YOUR GOAL:
Word for word, give the data again without its pictures.

MATERIAL SUPPLIED:
-- Opening Marker --
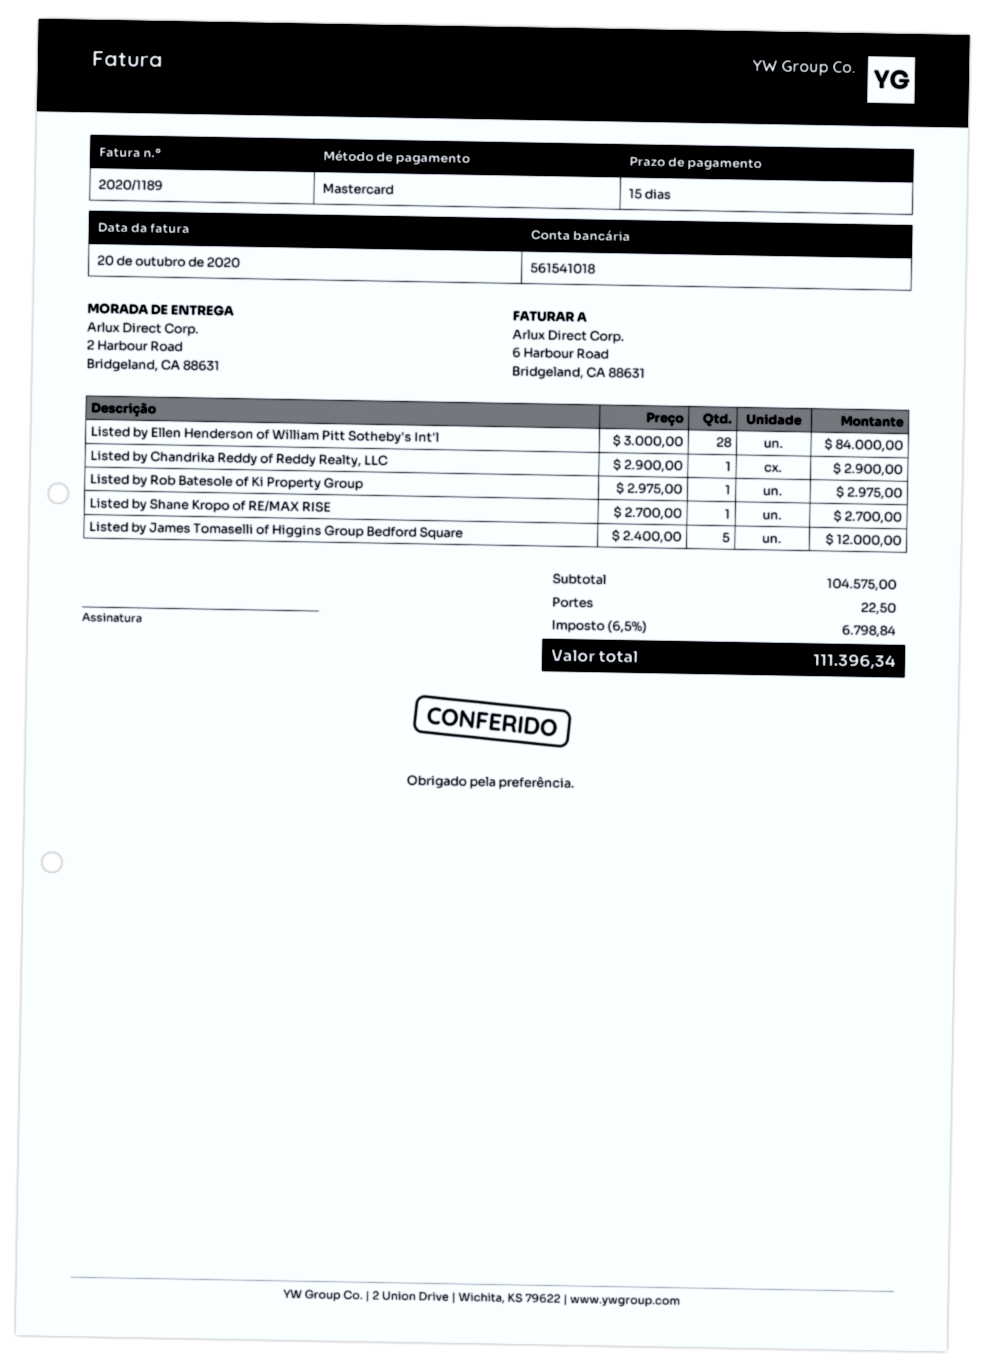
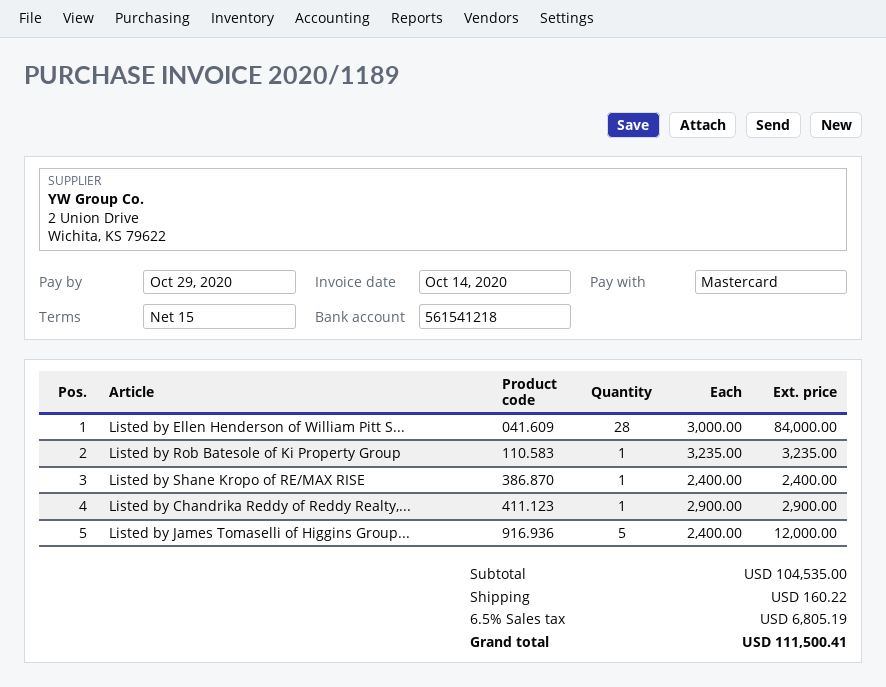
invoice date: 2020-10-20 -> 2020-10-14
bank account: 561541018 -> 561541218
Listed by Rob Batesole of Ki Property Group: 1 x 2975.00 = 2975.00 -> 1 x 3235.00 = 3235.00
Listed by Shane Kropo of RE/MAX RISE: 1 x 2700.00 = 2700.00 -> 1 x 2400.00 = 2400.00
subtotal: 104575.00 -> 104535.00
shipping: 22.50 -> 160.22
tax: 6.5% = 6798.84 -> 6.5% = 6805.19
total: 111396.34 -> 111500.41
-- Closing Marker --
EXERCISE OUTPUT:
invoice date: 2020-10-20 -> 2020-10-14
bank account: 561541018 -> 561541218
Listed by Rob Batesole of Ki Property Group: 1 x 2975.00 = 2975.00 -> 1 x 3235.00 = 3235.00
Listed by Shane Kropo of RE/MAX RISE: 1 x 2700.00 = 2700.00 -> 1 x 2400.00 = 2400.00
subtotal: 104575.00 -> 104535.00
shipping: 22.50 -> 160.22
tax: 6.5% = 6798.84 -> 6.5% = 6805.19
total: 111396.34 -> 111500.41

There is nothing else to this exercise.